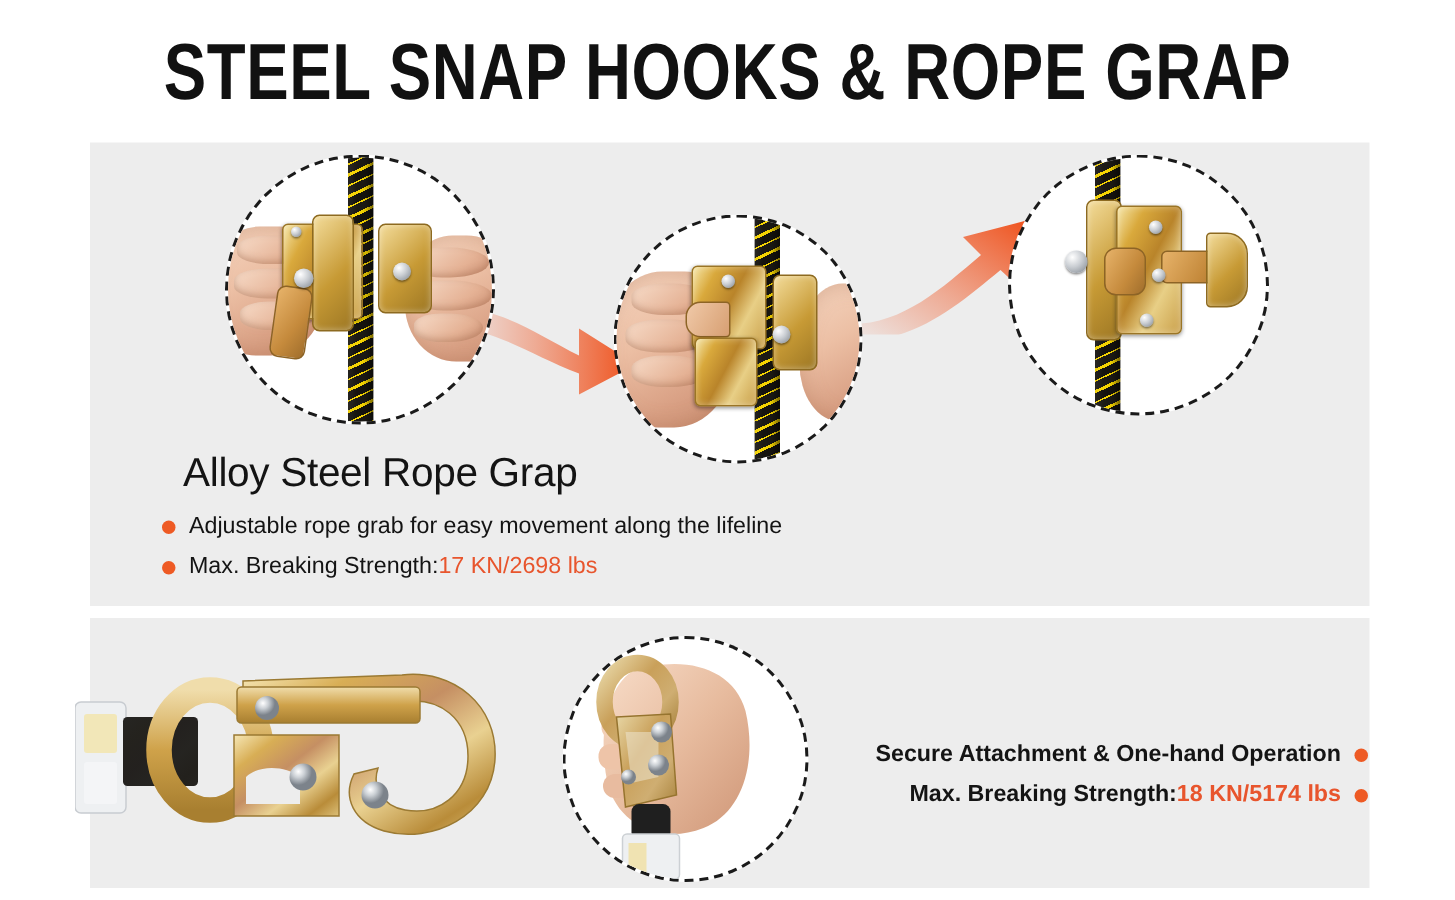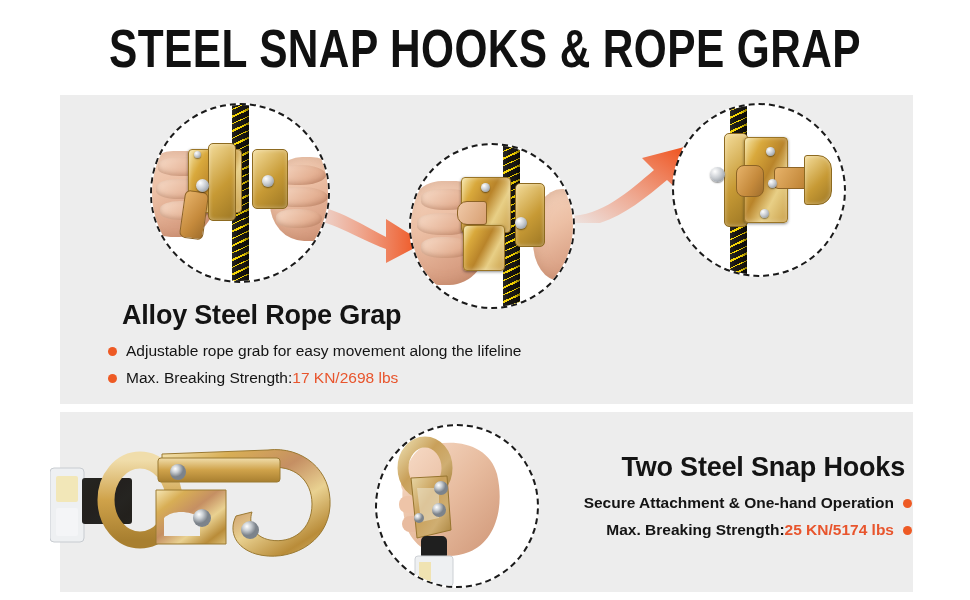--- a/index.html
+++ b/index.html
@@ -93,7 +93,7 @@
   
   .heading-left{
     position:absolute;left:122px;top:300px;
-    font-size:27px;font-weight:bold;color:#141414;
+    font-size:27px;font-weight:normal;color:#141414;
     letter-spacing:-0.2px;white-space:nowrap;
   }
   .bullets-left{position:absolute;left:108px;top:342px;}

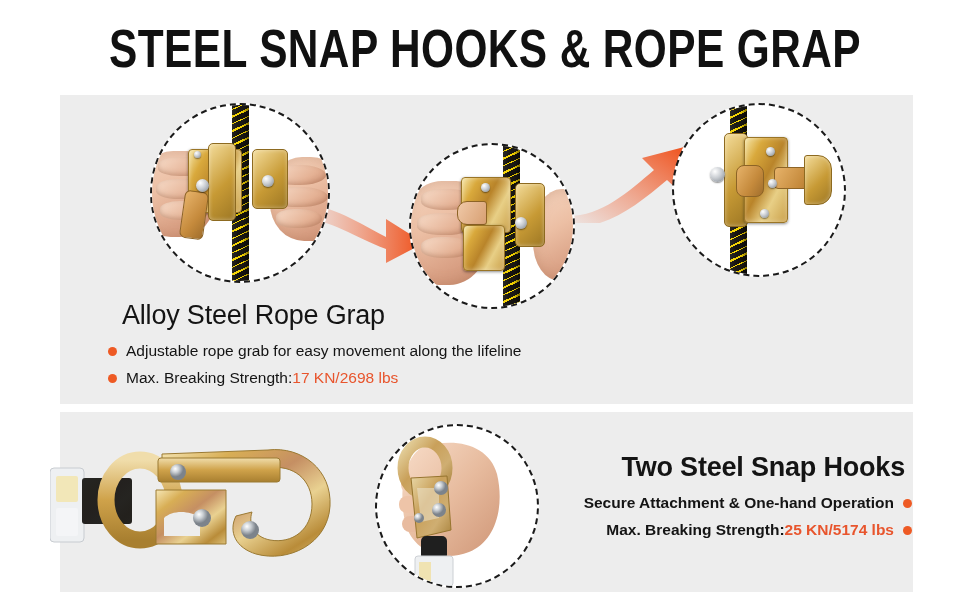--- a/index.html
+++ b/index.html
@@ -319,7 +319,6 @@
     </div>
   </div>
 
-  <div class="heading-right">Two Steel Snap Hooks</div>
   <div class="bullets-right">
     <div class="bullet-row-r">
       <span>Secure Attachment &amp; One-hand Operation</span>

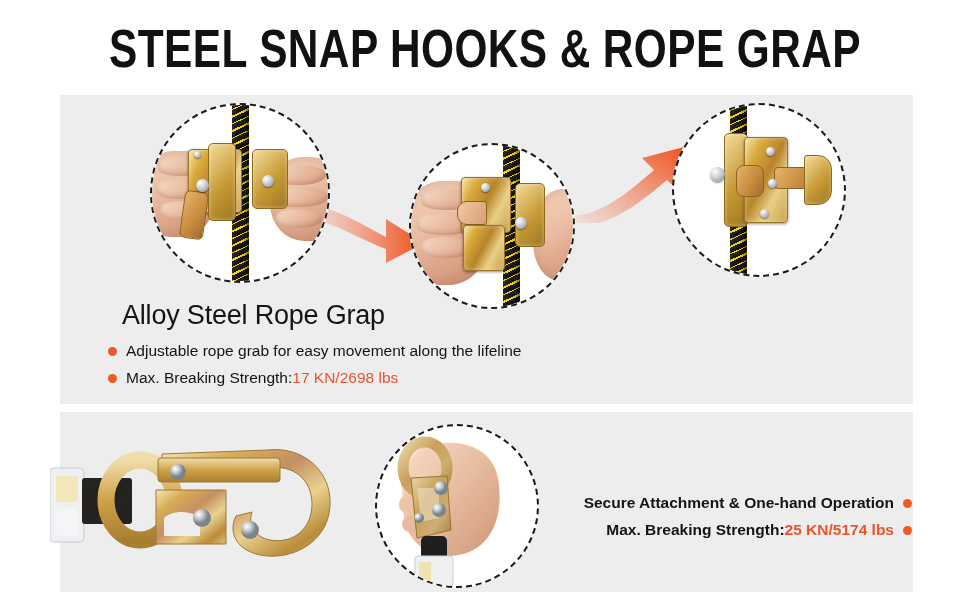--- a/index.html
+++ b/index.html
@@ -327,7 +327,7 @@
     </div>
     <div class="bullet-row-r">
       <span>Max. Breaking Strength: </span>
-      <span class="hl">25 KN/5174 lbs</span>
+      <span class="hl">18 KN/5174 lbs</span>
       <span class="dot"></span>
     </div>
   </div>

== ACTIVITY ==
Search the material for the string "bullets" and show every line that has it.

== ANSWER SECTION ==
   .bullets-left{position:absolute;left:108px;top:342px;}
   <div class="bullets-right">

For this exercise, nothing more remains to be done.